TASK BRIEF: Please return every line in the following data that includes the string "help".
⟨
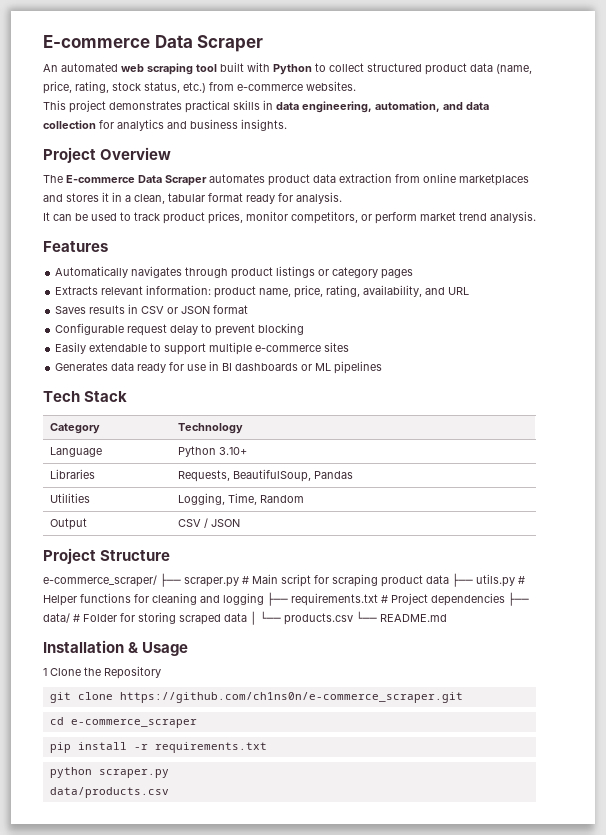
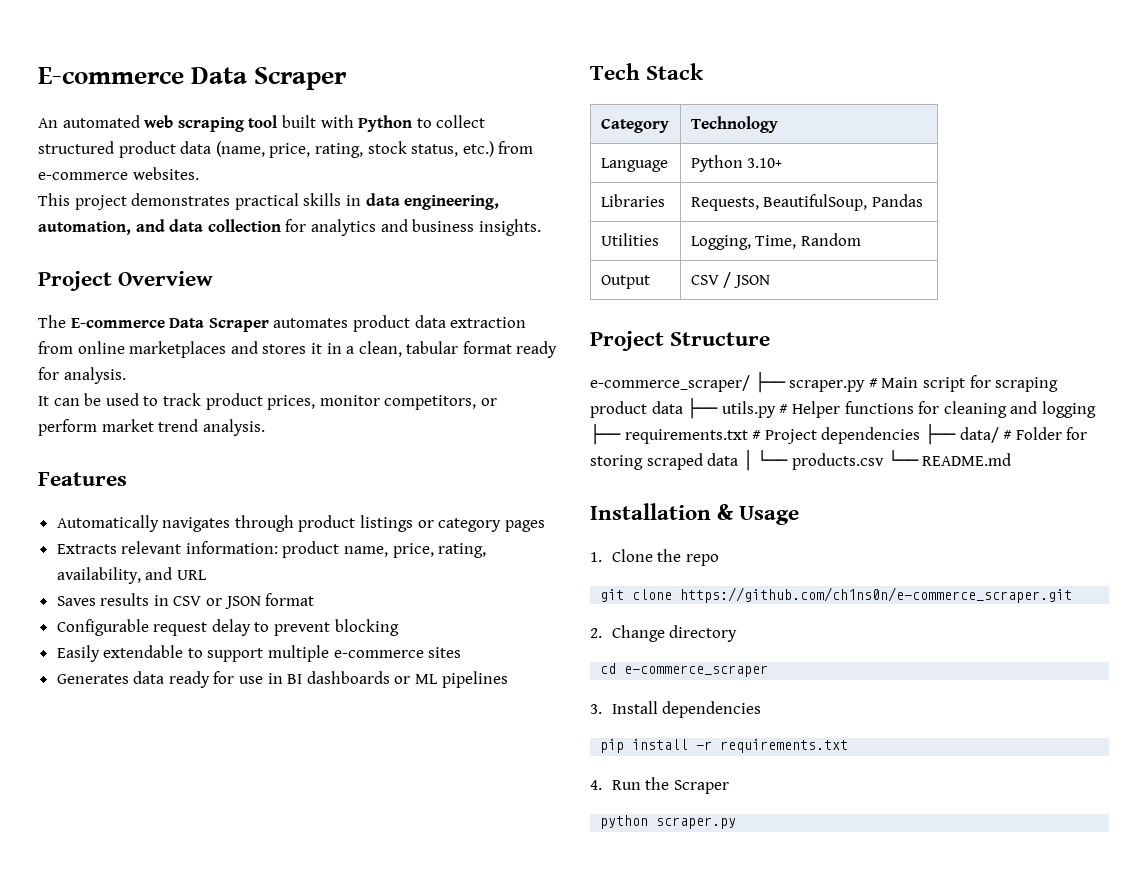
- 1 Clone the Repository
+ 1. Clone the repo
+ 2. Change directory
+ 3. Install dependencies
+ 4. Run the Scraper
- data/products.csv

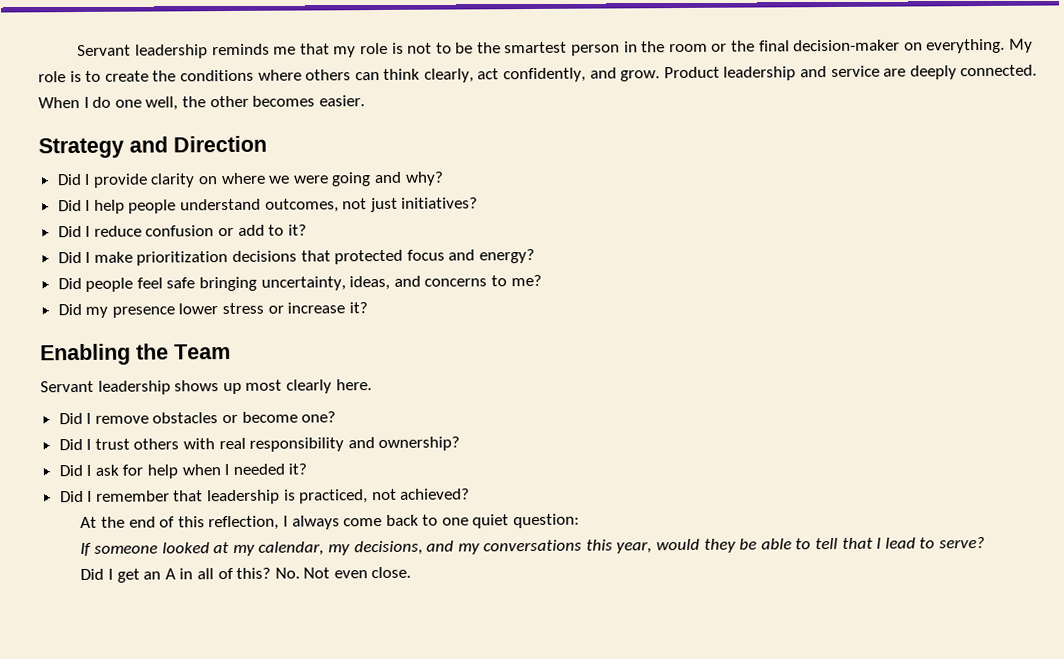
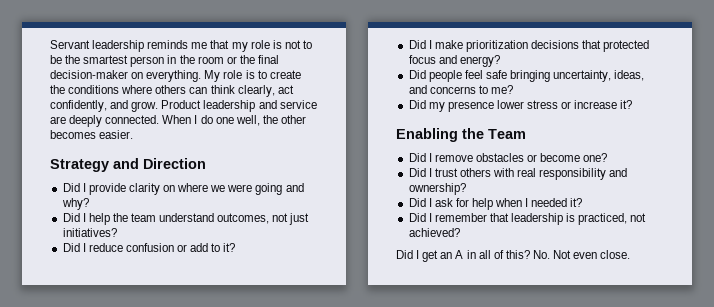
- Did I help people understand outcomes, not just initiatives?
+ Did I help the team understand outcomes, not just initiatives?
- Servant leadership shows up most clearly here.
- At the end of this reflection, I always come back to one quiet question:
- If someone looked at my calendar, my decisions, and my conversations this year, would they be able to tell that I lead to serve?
⟩
COMPLETED TASK:
- Did I help people understand outcomes, not just initiatives?
+ Did I help the team understand outcomes, not just initiatives?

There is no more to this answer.